“Gauche interactions are
Torsional infractions;
Likewise, groups eclipsing, so see option third…
Butane in profile
Rotates from erstwhile
Higher-strain conformers: anti’s preferred.”
The 22 July 2019 Twitter poem examines a concept from organic chemistry, the energetic costs and benefits available to a molecule as it rotates through its conformations: specifically, the poem discusses the ways that the molecule butane can arrange itself in three-dimensional space. This is a highly visual topic, so I’m intrigued to see what I can communicate in the 280 words below (with many links!).
Gauche interactions are /
Torsional infractions; /
Likewise, groups eclipsing, so see option third…

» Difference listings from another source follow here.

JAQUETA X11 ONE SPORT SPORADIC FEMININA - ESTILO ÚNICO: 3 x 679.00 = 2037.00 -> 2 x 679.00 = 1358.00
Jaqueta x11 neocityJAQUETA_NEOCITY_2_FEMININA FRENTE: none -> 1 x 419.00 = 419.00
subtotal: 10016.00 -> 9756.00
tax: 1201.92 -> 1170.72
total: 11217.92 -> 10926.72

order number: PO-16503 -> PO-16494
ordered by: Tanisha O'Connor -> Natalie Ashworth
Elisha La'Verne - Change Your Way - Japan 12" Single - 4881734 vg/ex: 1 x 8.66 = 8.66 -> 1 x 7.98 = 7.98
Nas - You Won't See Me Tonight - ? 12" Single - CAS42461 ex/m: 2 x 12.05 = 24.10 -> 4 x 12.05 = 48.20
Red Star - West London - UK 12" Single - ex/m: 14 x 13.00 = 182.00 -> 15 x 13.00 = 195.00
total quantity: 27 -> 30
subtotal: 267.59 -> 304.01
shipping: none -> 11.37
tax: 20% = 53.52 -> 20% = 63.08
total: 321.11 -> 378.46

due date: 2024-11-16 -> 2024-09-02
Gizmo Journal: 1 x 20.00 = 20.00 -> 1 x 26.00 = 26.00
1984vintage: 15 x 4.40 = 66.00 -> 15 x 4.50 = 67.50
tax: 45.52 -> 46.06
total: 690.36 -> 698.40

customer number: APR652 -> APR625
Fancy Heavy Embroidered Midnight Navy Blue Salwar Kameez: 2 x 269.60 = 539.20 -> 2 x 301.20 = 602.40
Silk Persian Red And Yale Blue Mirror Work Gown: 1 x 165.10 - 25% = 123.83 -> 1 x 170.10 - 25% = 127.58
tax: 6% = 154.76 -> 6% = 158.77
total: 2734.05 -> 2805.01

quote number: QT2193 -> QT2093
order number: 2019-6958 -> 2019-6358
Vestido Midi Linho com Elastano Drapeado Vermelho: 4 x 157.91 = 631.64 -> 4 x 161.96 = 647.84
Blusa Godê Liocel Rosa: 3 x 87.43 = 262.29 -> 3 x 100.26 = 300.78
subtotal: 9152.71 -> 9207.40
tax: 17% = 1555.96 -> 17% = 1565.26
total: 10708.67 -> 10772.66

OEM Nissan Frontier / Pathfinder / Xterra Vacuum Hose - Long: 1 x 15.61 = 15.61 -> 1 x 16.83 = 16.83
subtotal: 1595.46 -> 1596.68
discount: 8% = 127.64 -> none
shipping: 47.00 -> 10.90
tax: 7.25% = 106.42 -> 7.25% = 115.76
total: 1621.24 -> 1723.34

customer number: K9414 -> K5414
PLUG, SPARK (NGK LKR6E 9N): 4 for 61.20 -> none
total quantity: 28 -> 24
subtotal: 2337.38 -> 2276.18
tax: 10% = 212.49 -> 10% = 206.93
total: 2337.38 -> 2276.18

The molecule butane (C4H10) consists of four carbon atoms in a line, covalently bonded. Carbon atoms form four bonds, so butane’s terminal carbon atoms (first and last in line) each form three additional bonds to hydrogen atoms, while the middle two carbon atoms each form two additional bonds to hydrogen atoms.
Rotation around butane’s central carbon-carbon bond leads to a variety of conformers. Different conformers’ atoms interact with one another differently (their electron clouds repel, incurring energetic costs) through three-dimensional space. Chemists have vocabulary to describe these torsional interactions: so named since interactions arise from the molecule’s torsion (twisting).
The most intuitively named is the eclipsed conformer; if the methyl groups (the terminal carbon atoms, bonded to three hydrogen atoms apiece) are eclipsing, these groups line up with one another like the hands of a clock at noon. This is most easily seen through a chemistry model called a Newman projection. Eclipsing incurs the highest possible energetic cost, or “torsional infraction,” in this molecule.
Other energetic penalties arise in the gauche conformer, where the methyl groups are in something akin to a “2 p.m.” orientation.
Butane in profile /
Rotates from erstwhile /
Higher-strain conformers: anti’s preferred.
As portrayed in a rotational profile of butane, the anti conformer (an approximation of a clock’s “6 p.m.” orientation) keeps the methyl groups as far away from one another as possible and is the most energetically beneficial (“preferred”) conformation. The anti conformer avoids torsional strain, although butane can still rotate into other conformations (“erstwhile higher-strain conformers”) as well.